* Work task
Return only the lines of the listing below that run from the line with "the decrypted IPA" through the line with "discussions are welcome!", both ends included, exactly as written.

* Source data
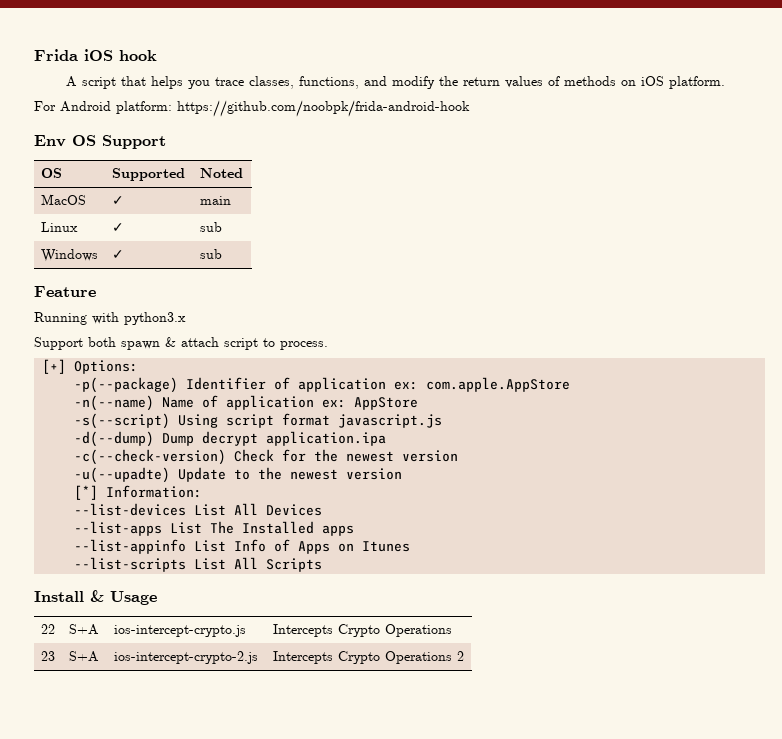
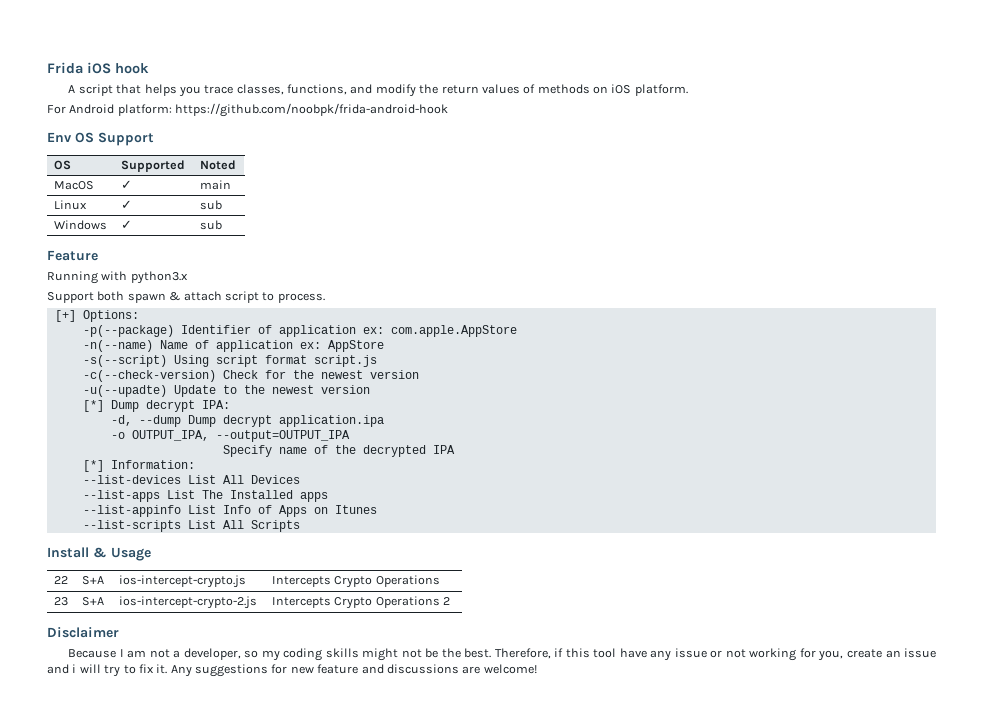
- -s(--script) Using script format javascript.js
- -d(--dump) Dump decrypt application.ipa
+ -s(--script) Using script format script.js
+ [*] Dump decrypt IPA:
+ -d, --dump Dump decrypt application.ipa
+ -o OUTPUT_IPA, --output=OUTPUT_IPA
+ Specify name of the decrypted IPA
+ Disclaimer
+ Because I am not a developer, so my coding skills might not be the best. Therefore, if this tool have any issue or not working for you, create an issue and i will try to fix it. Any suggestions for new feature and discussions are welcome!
...
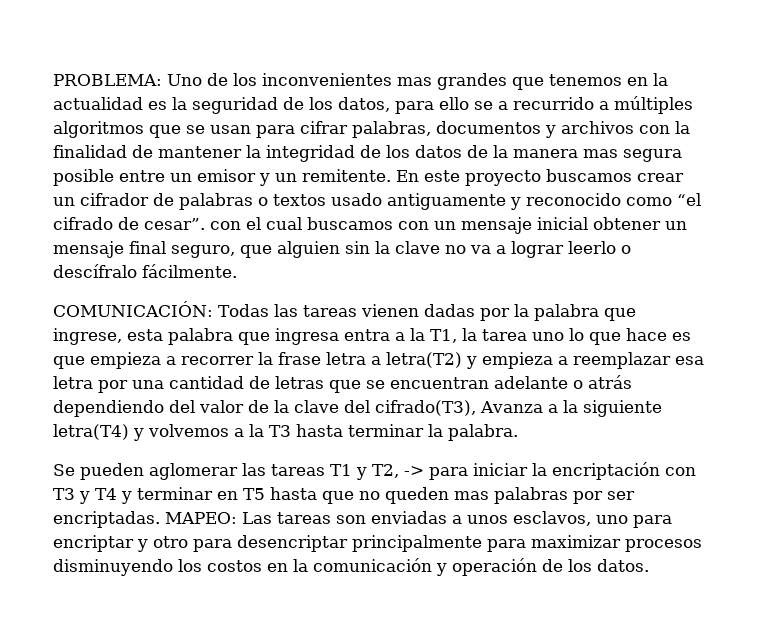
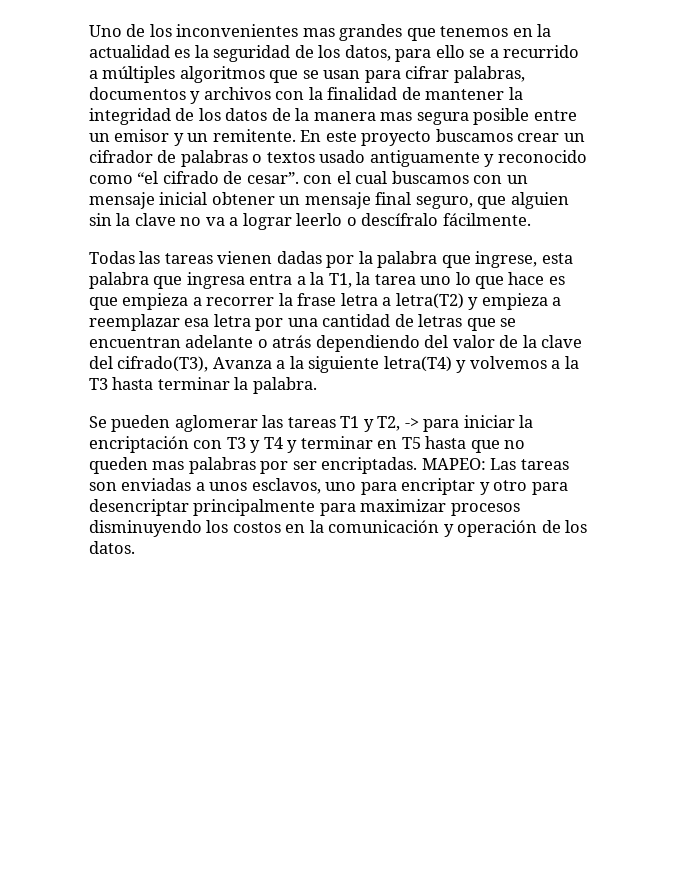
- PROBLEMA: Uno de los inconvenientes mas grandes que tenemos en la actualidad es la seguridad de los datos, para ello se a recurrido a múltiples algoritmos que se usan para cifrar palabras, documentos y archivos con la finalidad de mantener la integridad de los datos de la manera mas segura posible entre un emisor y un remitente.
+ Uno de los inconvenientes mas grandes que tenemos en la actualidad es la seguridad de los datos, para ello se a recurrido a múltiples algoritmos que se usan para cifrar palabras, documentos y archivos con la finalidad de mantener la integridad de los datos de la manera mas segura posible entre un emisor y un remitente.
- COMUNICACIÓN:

* Exercise result
+ Specify name of the decrypted IPA
+ Disclaimer
+ Because I am not a developer, so my coding skills might not be the best. Therefore, if this tool have any issue or not working for you, create an issue and i will try to fix it. Any suggestions for new feature and discussions are welcome!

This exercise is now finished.